Mais discreta tem sido Deutsche Börse, operadora da Bolsa de Frankfurt, a maior dentro do mercado alemão, e um investidor recente do Digital Asset.
O movimento para explorar o blockchain não é surpreendente, dado o facto de que o negócio do gigante financeiro alemão cobre toda a cadeia do processo, de valores mobiliários e derivativos de negociação, de compensação, liquidação e custódia.
De acordo com Heiner Seidel, porta-voz do grupo, a Deutsche Börse ja tem interesse no blockchains há algum tempo, mas ainda está a investigar a melhor forma de abordar a tecnologia.

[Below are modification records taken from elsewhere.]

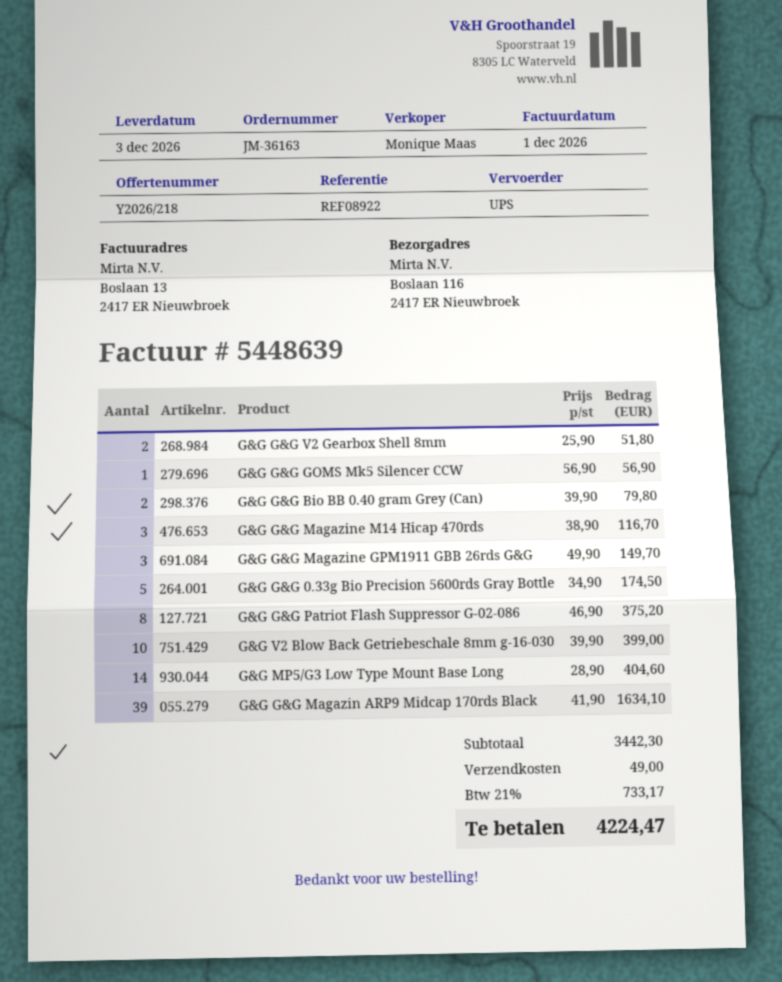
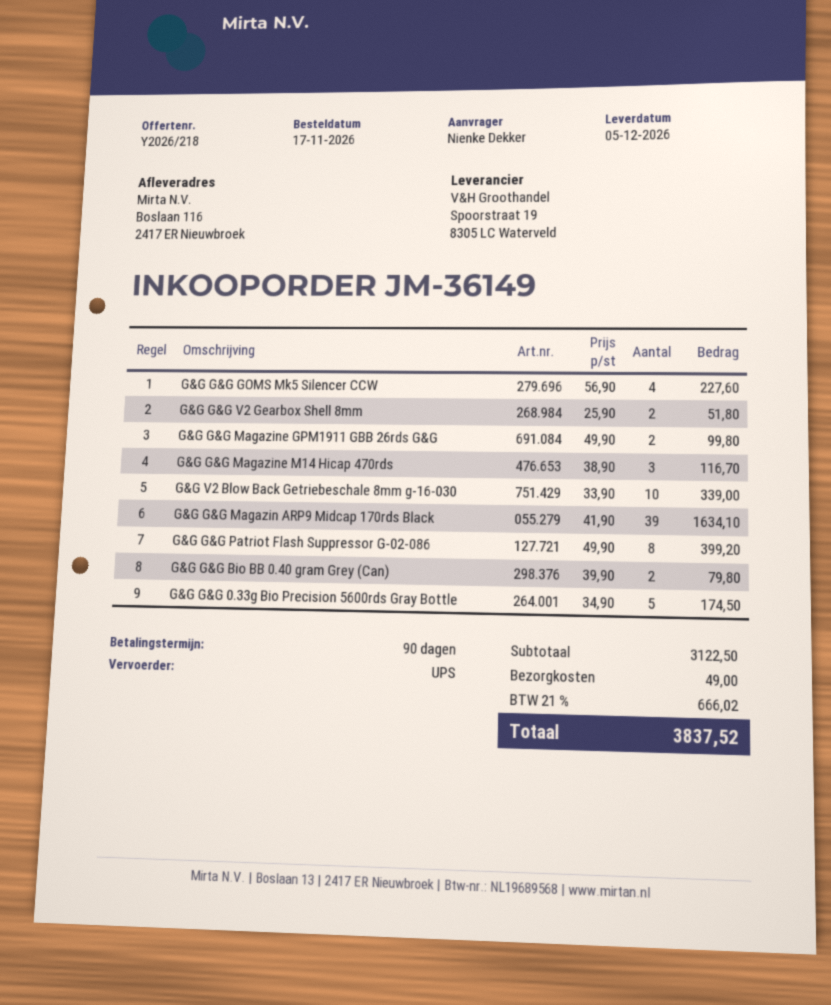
order number: JM-36163 -> JM-36149
delivery date: 2026-12-03 -> 2026-12-05
G&G G&G GOMS Mk5 Silencer CCW: 1 x 56.90 = 56.90 -> 4 x 56.90 = 227.60
G&G G&G Magazine GPM1911 GBB 26rds G&G: 3 x 49.90 = 149.70 -> 2 x 49.90 = 99.80
G&G G&G Patriot Flash Suppressor G-02-086: 8 x 46.90 = 375.20 -> 8 x 49.90 = 399.20
G&G V2 Blow Back Getriebeschale 8mm g-16-030: 10 x 39.90 = 399.00 -> 10 x 33.90 = 339.00
G&G MP5/G3 Low Type Mount Base Long: 14 x 28.90 = 404.60 -> none
subtotal: 3442.30 -> 3122.50
tax: 21% = 733.17 -> 21% = 666.02
total: 4224.47 -> 3837.52

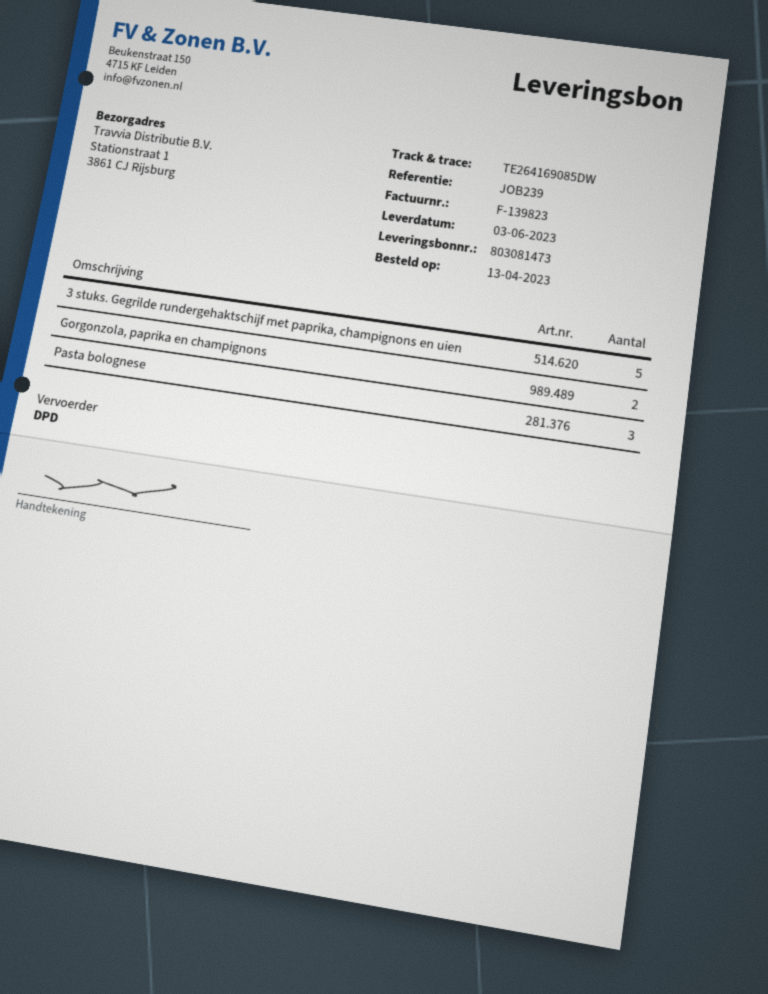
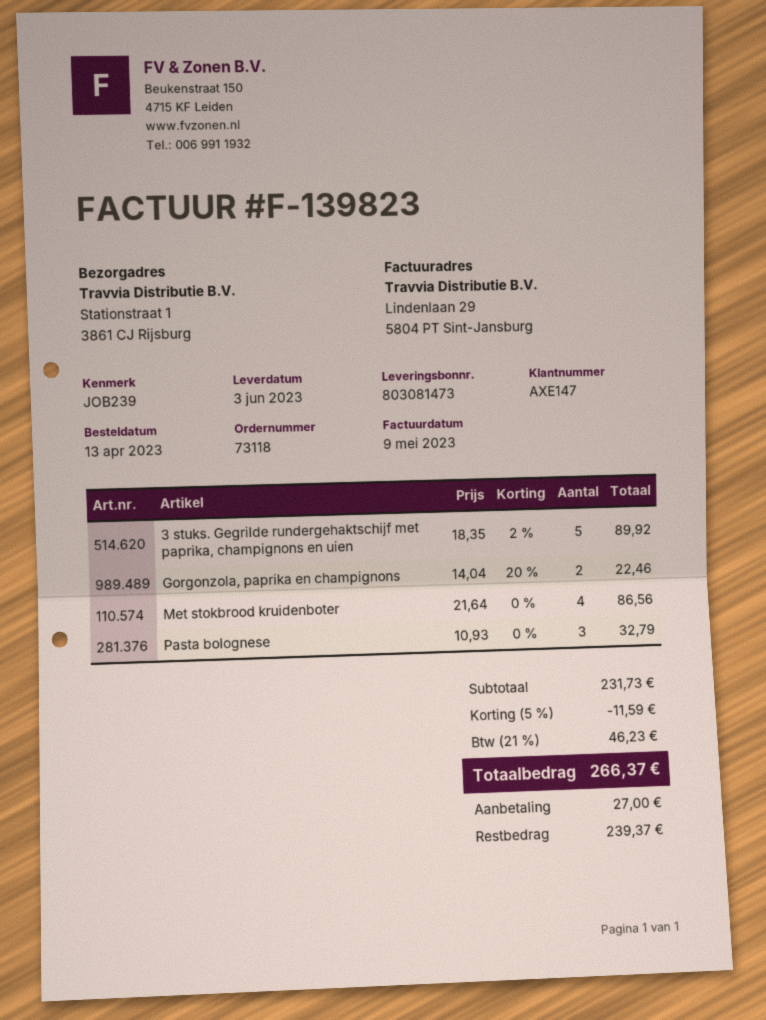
Met stokbrood kruidenboter: none -> 4

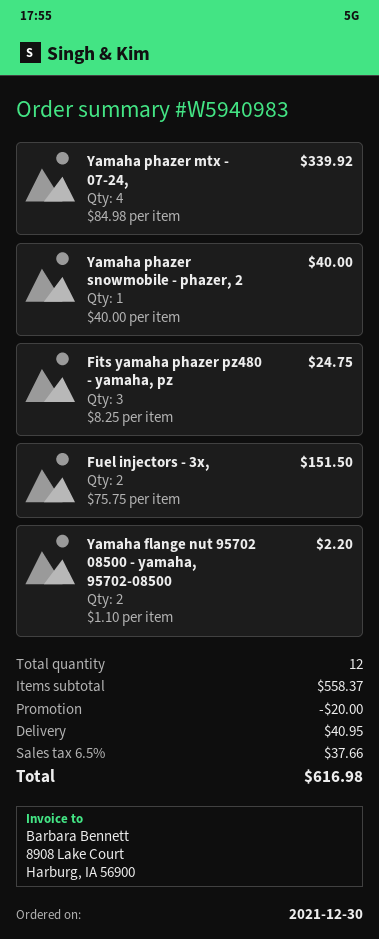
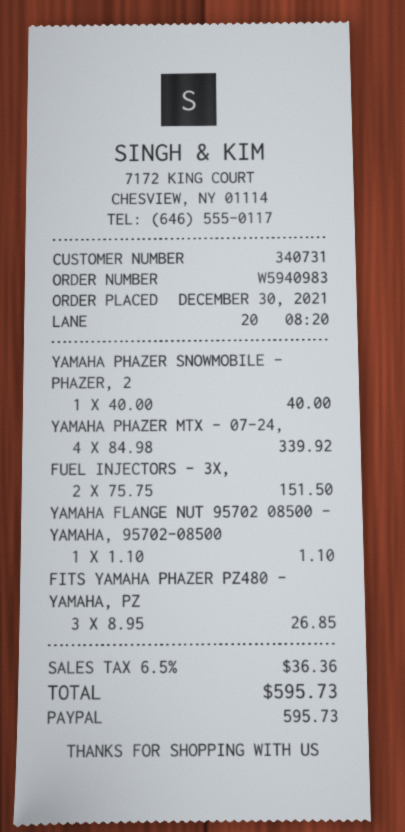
Fits yamaha phazer pz480 - yamaha, pz: 3 x 8.25 = 24.75 -> 3 x 8.95 = 26.85
Yamaha flange nut 95702 08500 - yamaha, 95702-08500: 2 x 1.10 = 2.20 -> 1 x 1.10 = 1.10
discount: 20.00 -> none
shipping: 40.95 -> none
tax: 6.5% = 37.66 -> 6.5% = 36.36
total: 616.98 -> 595.73

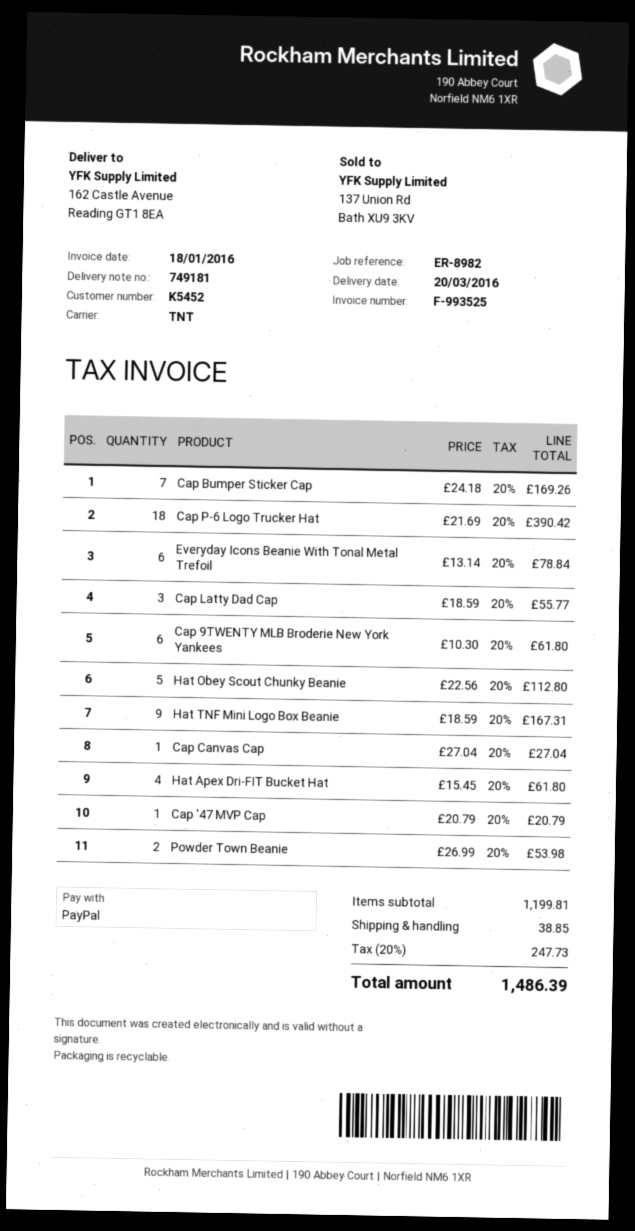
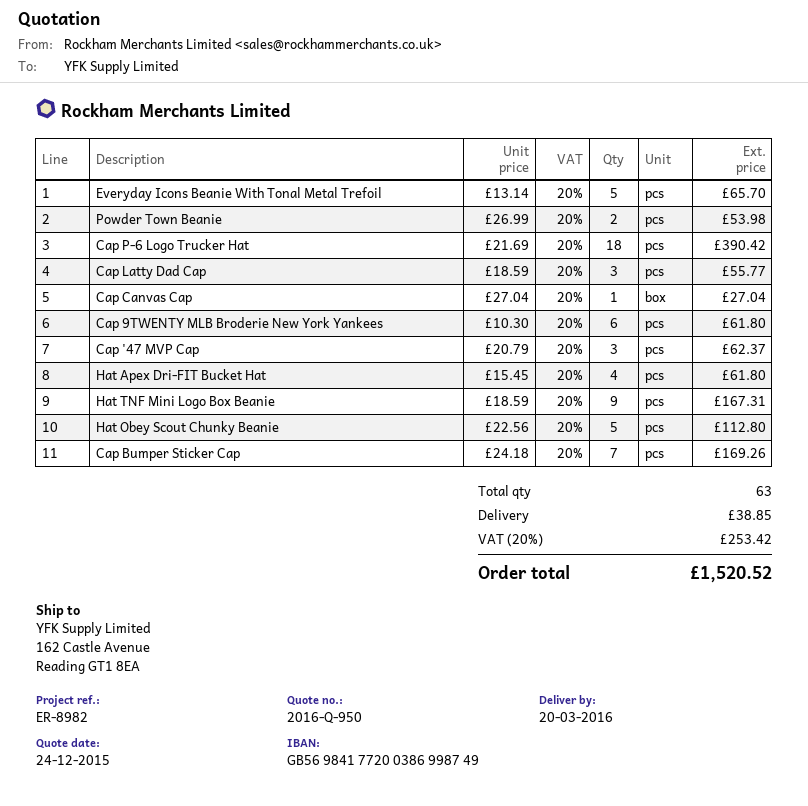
Everyday Icons Beanie With Tonal Metal Trefoil: 6 x 13.14 = 78.84 -> 5 x 13.14 = 65.70
Cap '47 MVP Cap: 1 x 20.79 = 20.79 -> 3 x 20.79 = 62.37
tax: 20% = 247.73 -> 20% = 253.42
total: 1486.39 -> 1520.52

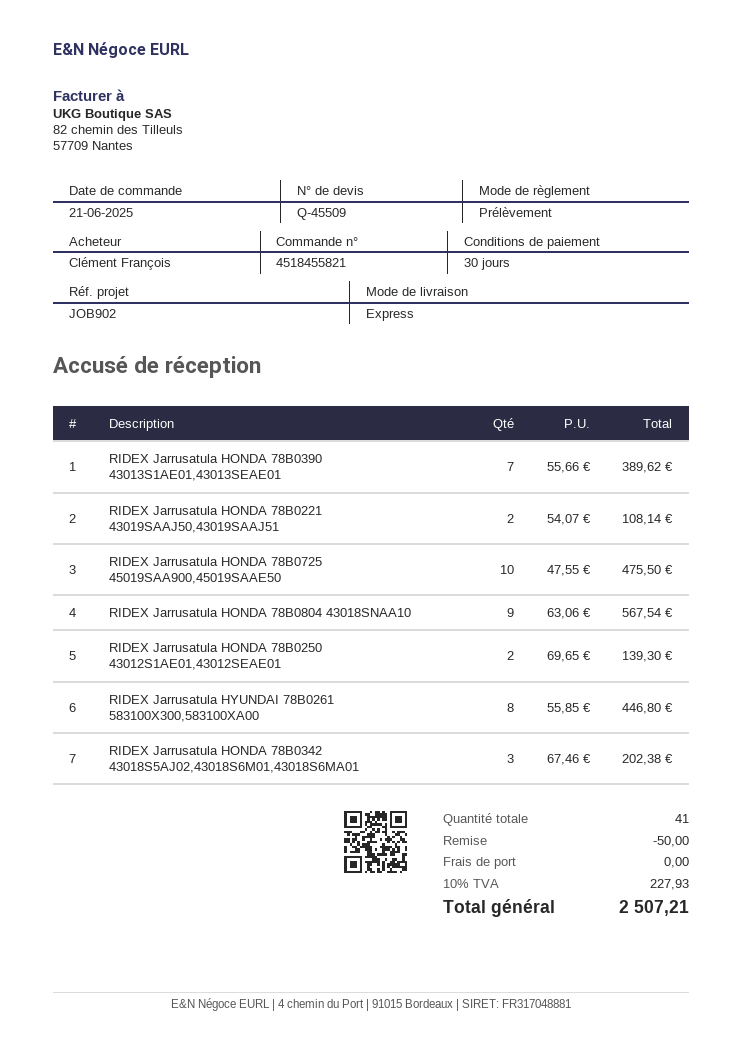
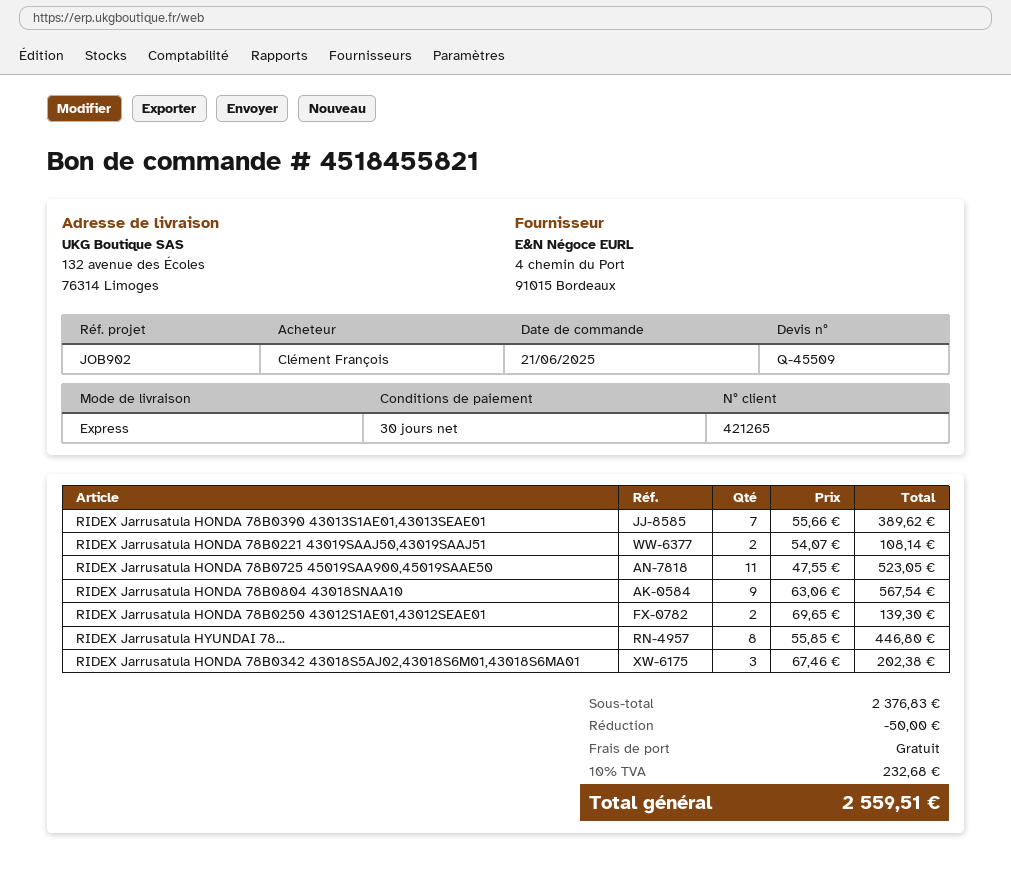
RIDEX Jarrusatula HONDA 78B0725 45019SAA900,45019SAAE50: 10 x 47.55 = 475.50 -> 11 x 47.55 = 523.05
tax: 10% = 227.93 -> 10% = 232.68
total: 2507.21 -> 2559.51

"Desde o início de 2015, temos um projecto dedicado que procura no o mercado, potenciais casos de uso e até desenvolvemos alguns protótipos".
Em vez de arriscar num qualquer uso em particular , o grupo está com uma visão ampla sobre as das possibilidades de utilização de "distributed ledgers" nas varias áreas de negócio.